____ Exercise materials

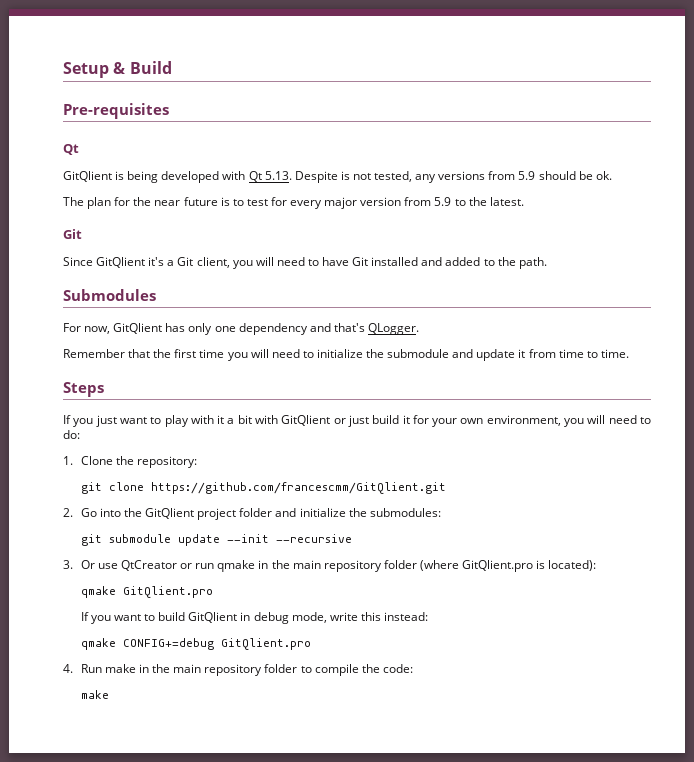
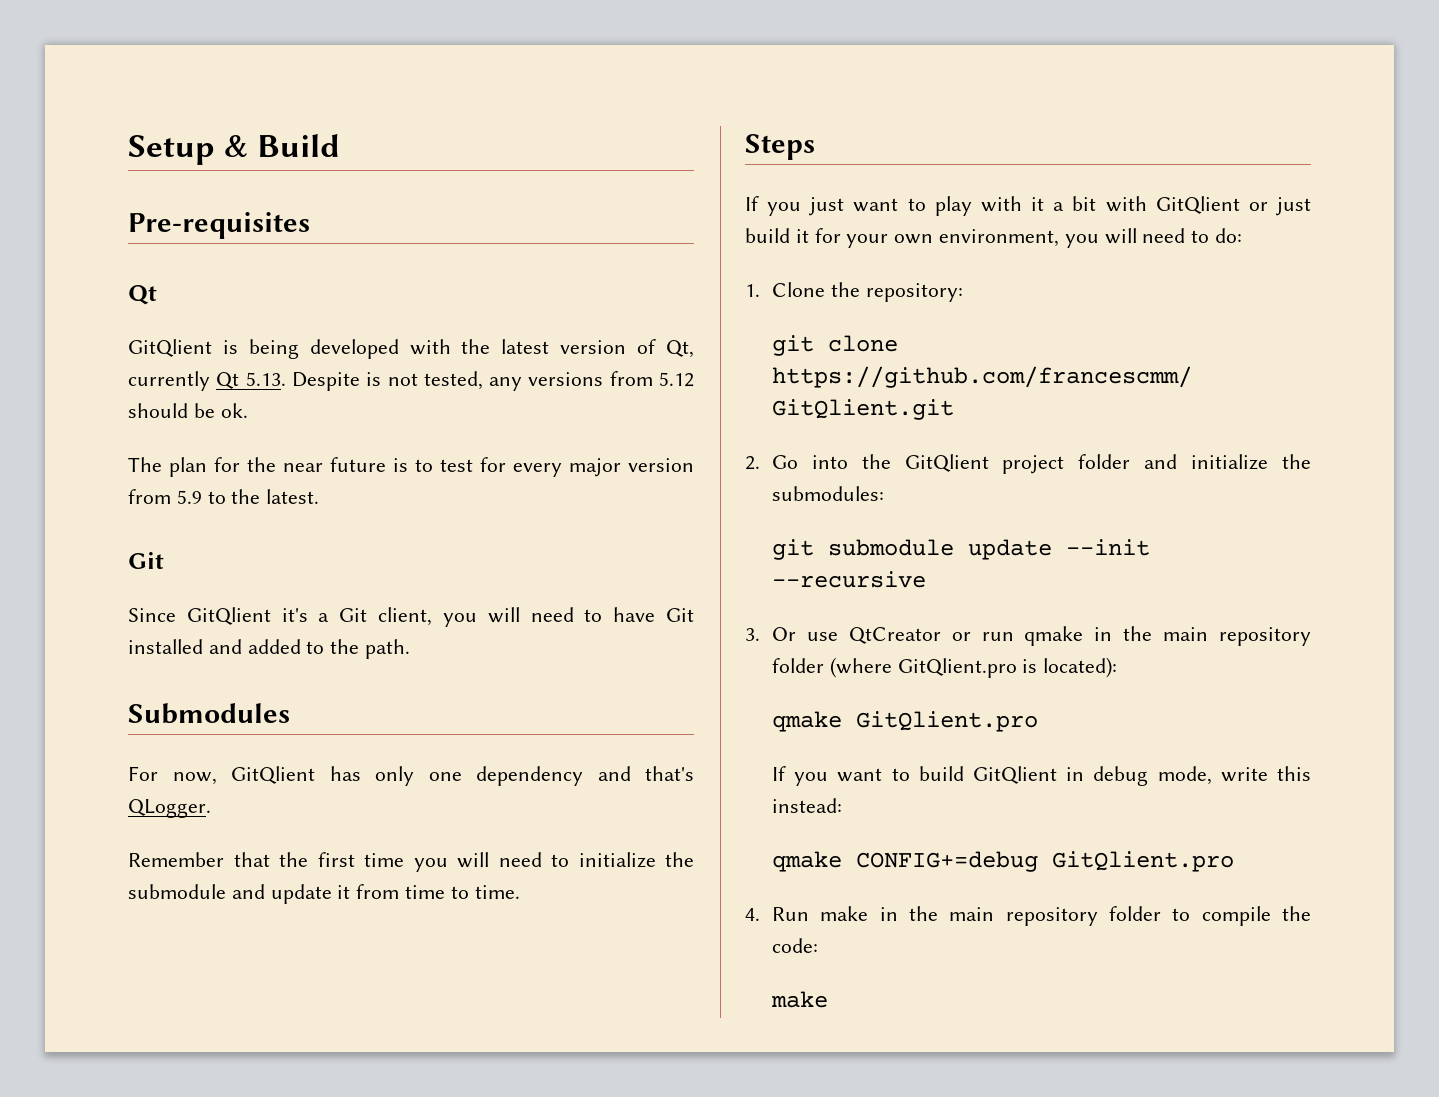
- GitQlient is being developed with Qt 5.13. Despite is not tested, any versions from 5.9 should be ok.
+ GitQlient is being developed with the latest version of Qt, currently Qt 5.13. Despite is not tested, any versions from 5.12 should be ok.

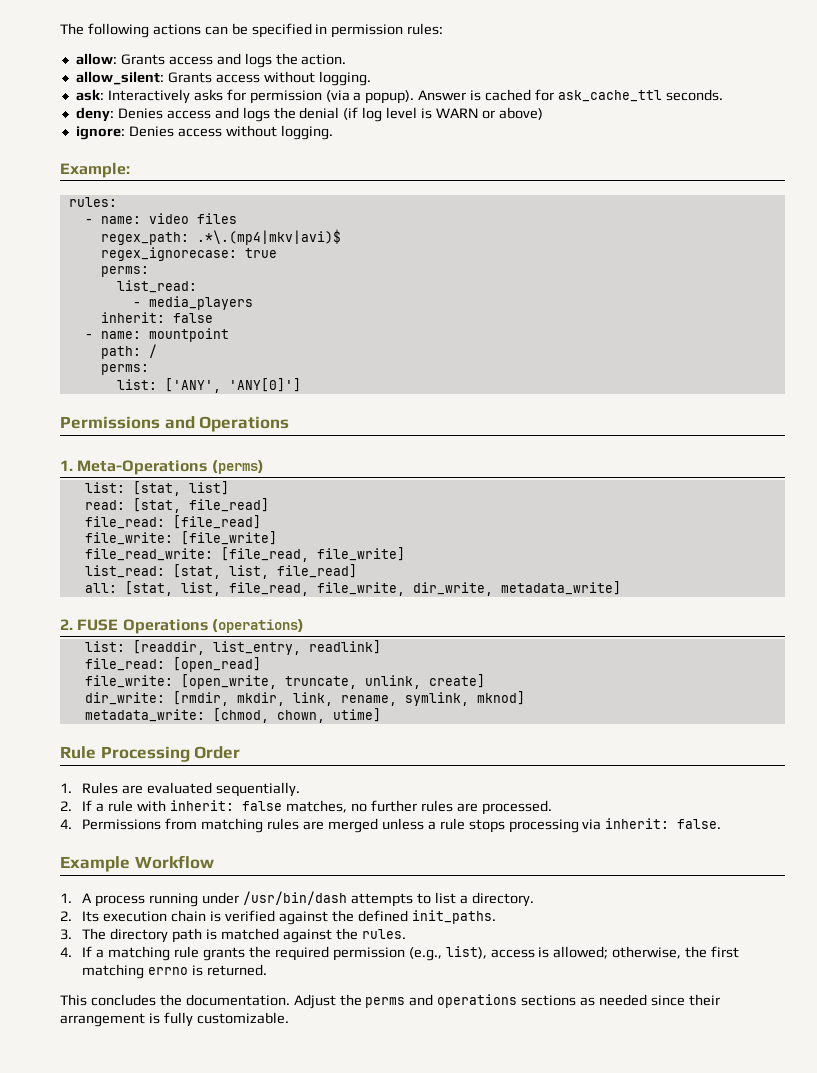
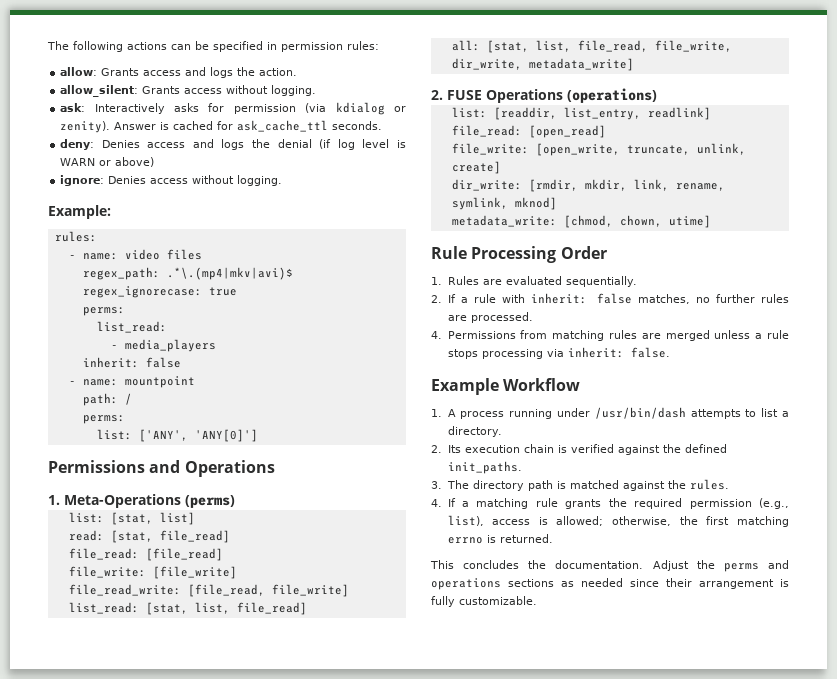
- ask: Interactively asks for permission (via a popup).
+ ask: Interactively asks for permission (via kdialog or zenity).

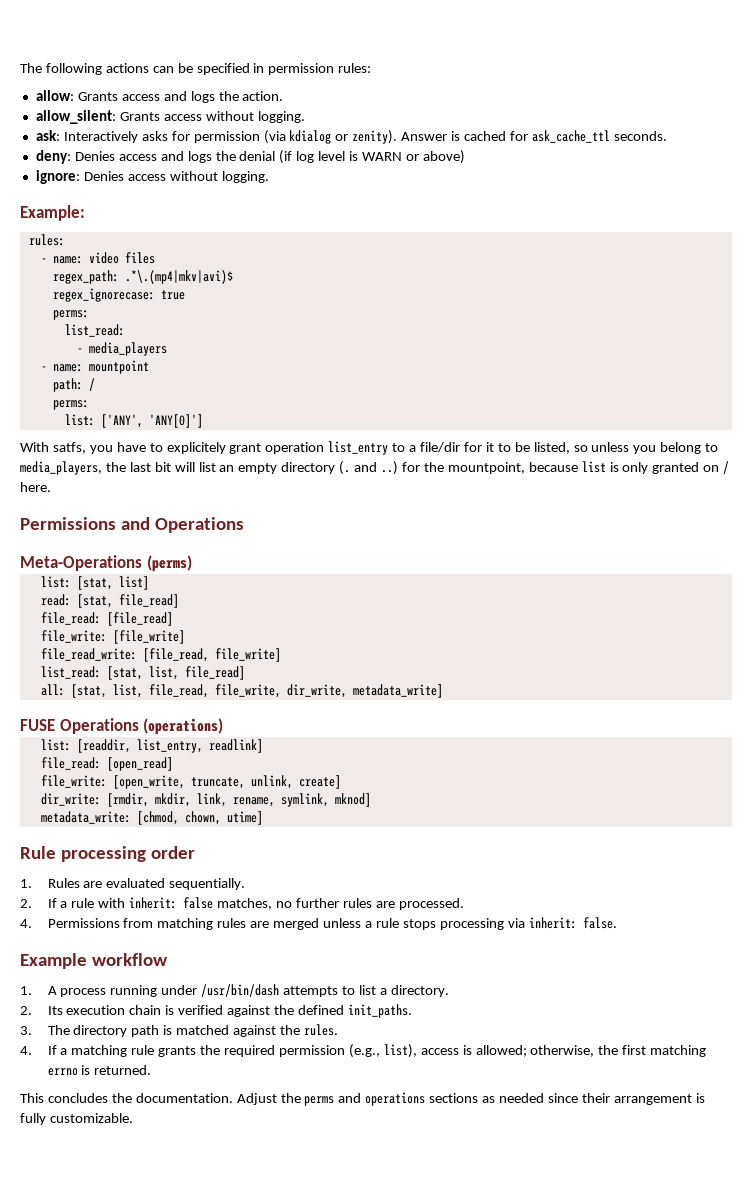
  - media_players
- inherit: false
+ With satfs, you have to explicitely grant operation list_entry to a file/dir for it to be listed, so unless you belong to media_players, the last bit will list an empty directory (. and ..) for the mountpoint, because list is only granted on / here.
- 1. Meta-Operations (perms)
+ Meta-Operations (perms)
- 2. FUSE Operations (operations)
+ FUSE Operations (operations)
- Rule Processing Order
+ Rule processing order
- Example Workflow
+ Example workflow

________

• Problem to solve:
Every line containing the string "Interactively" is required; copy each such line from the data.

• Completed task:
- ask: Interactively asks for permission (via a popup).
+ ask: Interactively asks for permission (via kdialog or zenity).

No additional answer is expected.